Bailed out and burned out? The financial impact of COVID-19 on UK care homes for older people and their workforce
This research is the product of a collaboration between Warwick Business School, University College London and the CHPI, funded by the Economic and Social Research Council.
The two year study examined the financial impacts of the pandemic on UK care homes for older people and their staff. It is based on an analysis of hundreds of company accounts, interviews with care home staff and a survey of over 600 care home workers.
- Without £2 billion of government support, and care workers working longer and harder, the sector would almost certainly have collapsed financially during the first year of the pandemic. That emergency funding helped to stabilise care homes early in the pandemic. Some even increased payments to investors: a quarter of companies increased dividends, by 11%.

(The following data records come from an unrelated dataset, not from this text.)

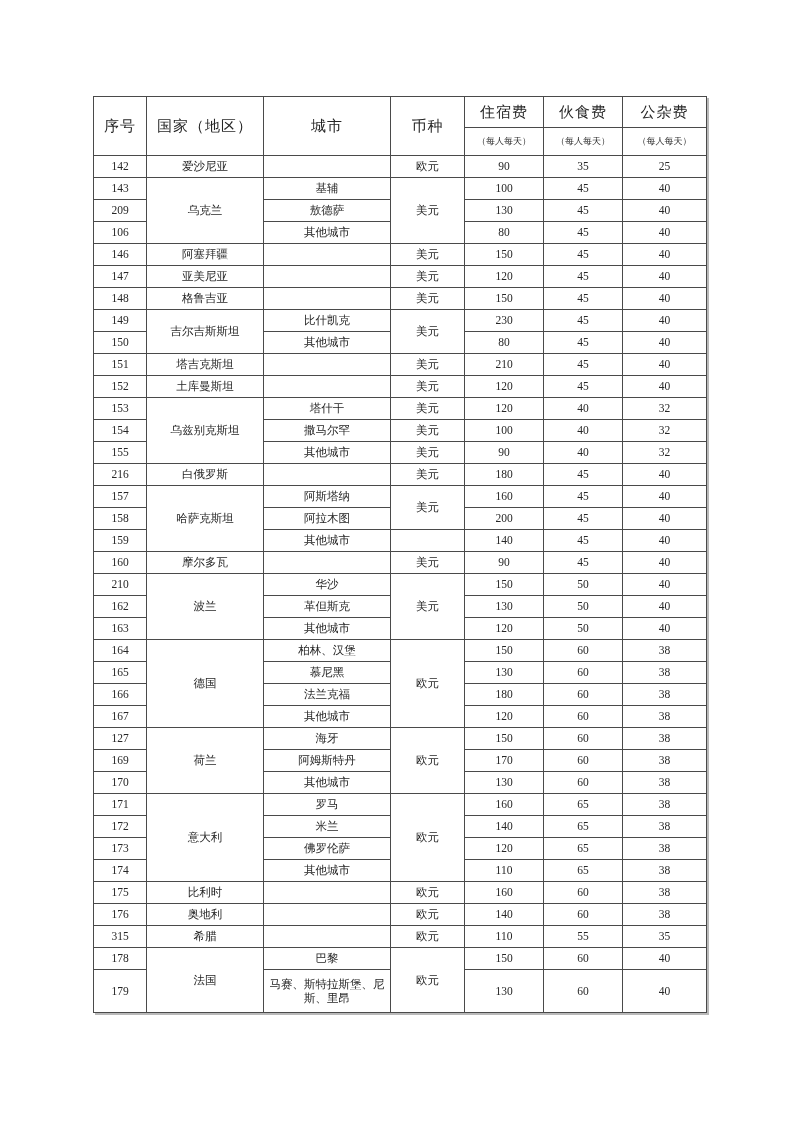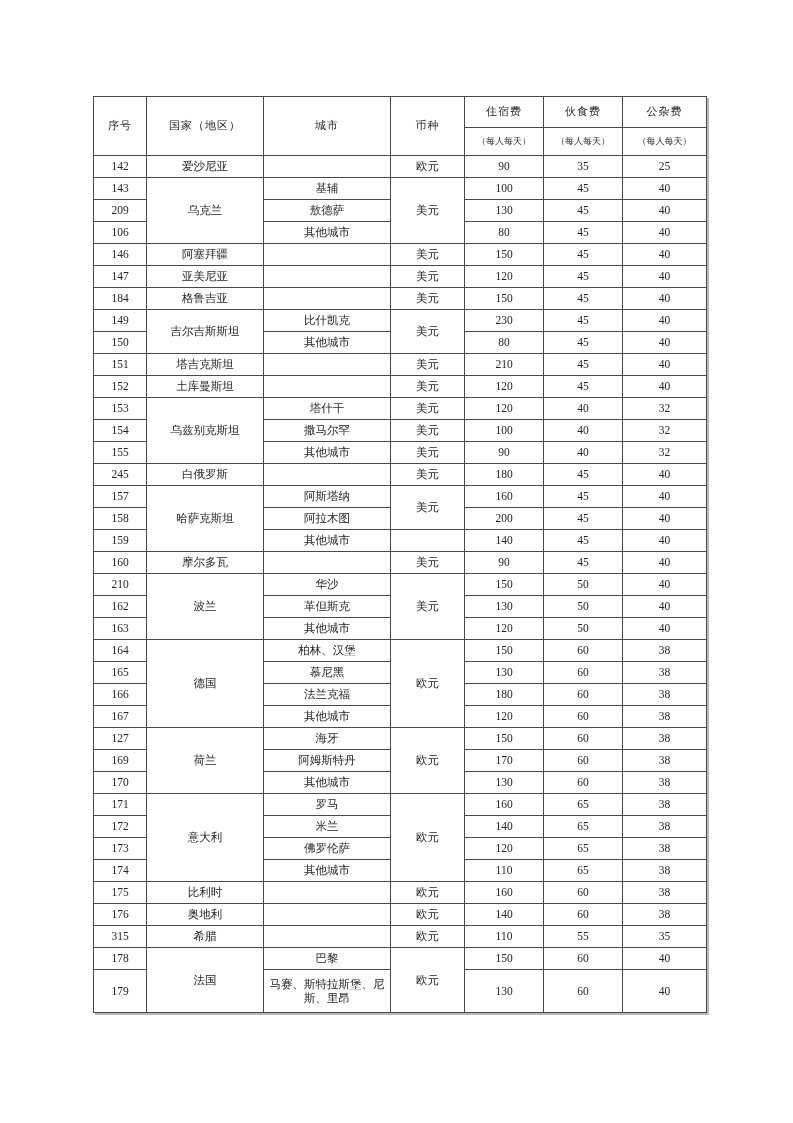--- a/index.html
+++ b/index.html
@@ -21,21 +21,21 @@
   .doc-table th, .doc-table td {
     border: 1px solid #4a4a4a;
     font-weight: normal;
     text-align: center;
     vertical-align: middle;
     padding: 0 2px;
     overflow: hidden;
     line-height: 1.25;
   }
   .doc-table { border: 1.5px solid #3a3a3a; }
-  thead tr.hdr-main th { height: 30px; font-size: 11px; letter-spacing: 1px; margin-left: 29px; }
+  thead tr.hdr-main th { height: 30px; font-size: 15px; letter-spacing: 1px; margin-left: 29px; }
   thead tr.hdr-sub th  { height: 27px; font-size: 9px; color: #2e2e2e; letter-spacing: 0; font-family: Liberation Serif, serif; }
   tbody tr { height: 22px; }
   tbody tr.tall { height: 43px; }
   tbody td { font-size: 11.5px; }
   col.c-no   { width: 53px; }
   col.c-cty  { width: 117px; }
   col.c-city { width: 127px; }
   col.c-cur  { width: 74px; }
   col.c-f1   { width: 79px; }
   col.c-f2   { width: 79px; }
@@ -115,21 +115,21 @@
       <tr>
         <td>147</td>
         <td>亚美尼亚</td>
         <td></td>
         <td>美元</td>
         <td>120</td>
         <td>45</td>
         <td>40</td>
       </tr>
       <tr>
-        <td>184</td>
+        <td>148</td>
         <td>格鲁吉亚</td>
         <td></td>
         <td>美元</td>
         <td>150</td>
         <td>45</td>
         <td>40</td>
       </tr>
       <tr>
         <td>149</td>
         <td rowspan="2">吉尔吉斯斯坦</td>
@@ -183,21 +183,21 @@
       </tr>
       <tr>
         <td>155</td>
         <td>其他城市</td>
         <td>美元</td>
         <td>90</td>
         <td>40</td>
         <td>32</td>
       </tr>
       <tr>
-        <td>245</td>
+        <td>216</td>
         <td>白俄罗斯</td>
         <td></td>
         <td>美元</td>
         <td>180</td>
         <td>45</td>
         <td>40</td>
       </tr>
       <tr>
         <td>157</td>
         <td rowspan="3">哈萨克斯坦</td>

- Since the peak of the pandemic, the care home sector has faced a financial crisis due to the removal of government financial support despite continuing COVID outbreaks, workforce shortages and inflation.
- Government support focused on keeping care homes financially viable, with only a small proportion devoted directly to supporting staff who were working in extreme circumstances. As many as 4 in 10 care home staff reported financial problems related to working in care during the pandemic.
- The financial impacts on staff varied by ownership type and size. Staff experiences were more positive in not-for-profits and smaller organisations on a range of measures.
- Staff valued in-person support from colleagues, managers, and external professionals
- Improved contingency planning for the financial impacts of future pandemics and their consequences for staffing, including creating a standby emergency social care workforce.
- Sustained government support for care homes coping with the lasting impacts of pandemics.
- Public funding for care, including emergency support during pandemics, should take account of evidence showing varying outcomes by ownership type and should seek to promote forms of provision that offer both good care and good jobs.
- Government and employers should improve pay and conditions for care staff, in general and especially during pandemics (including recognition payments, enhanced sick pay and overtime rates).
- Government should work with employers topromote a better understanding of how care staff experience their working lives, for example through an annual national workforce survey and to ensure adequate personal, professional, and clinical support is accessible to social care staff, particularly during a pandemic.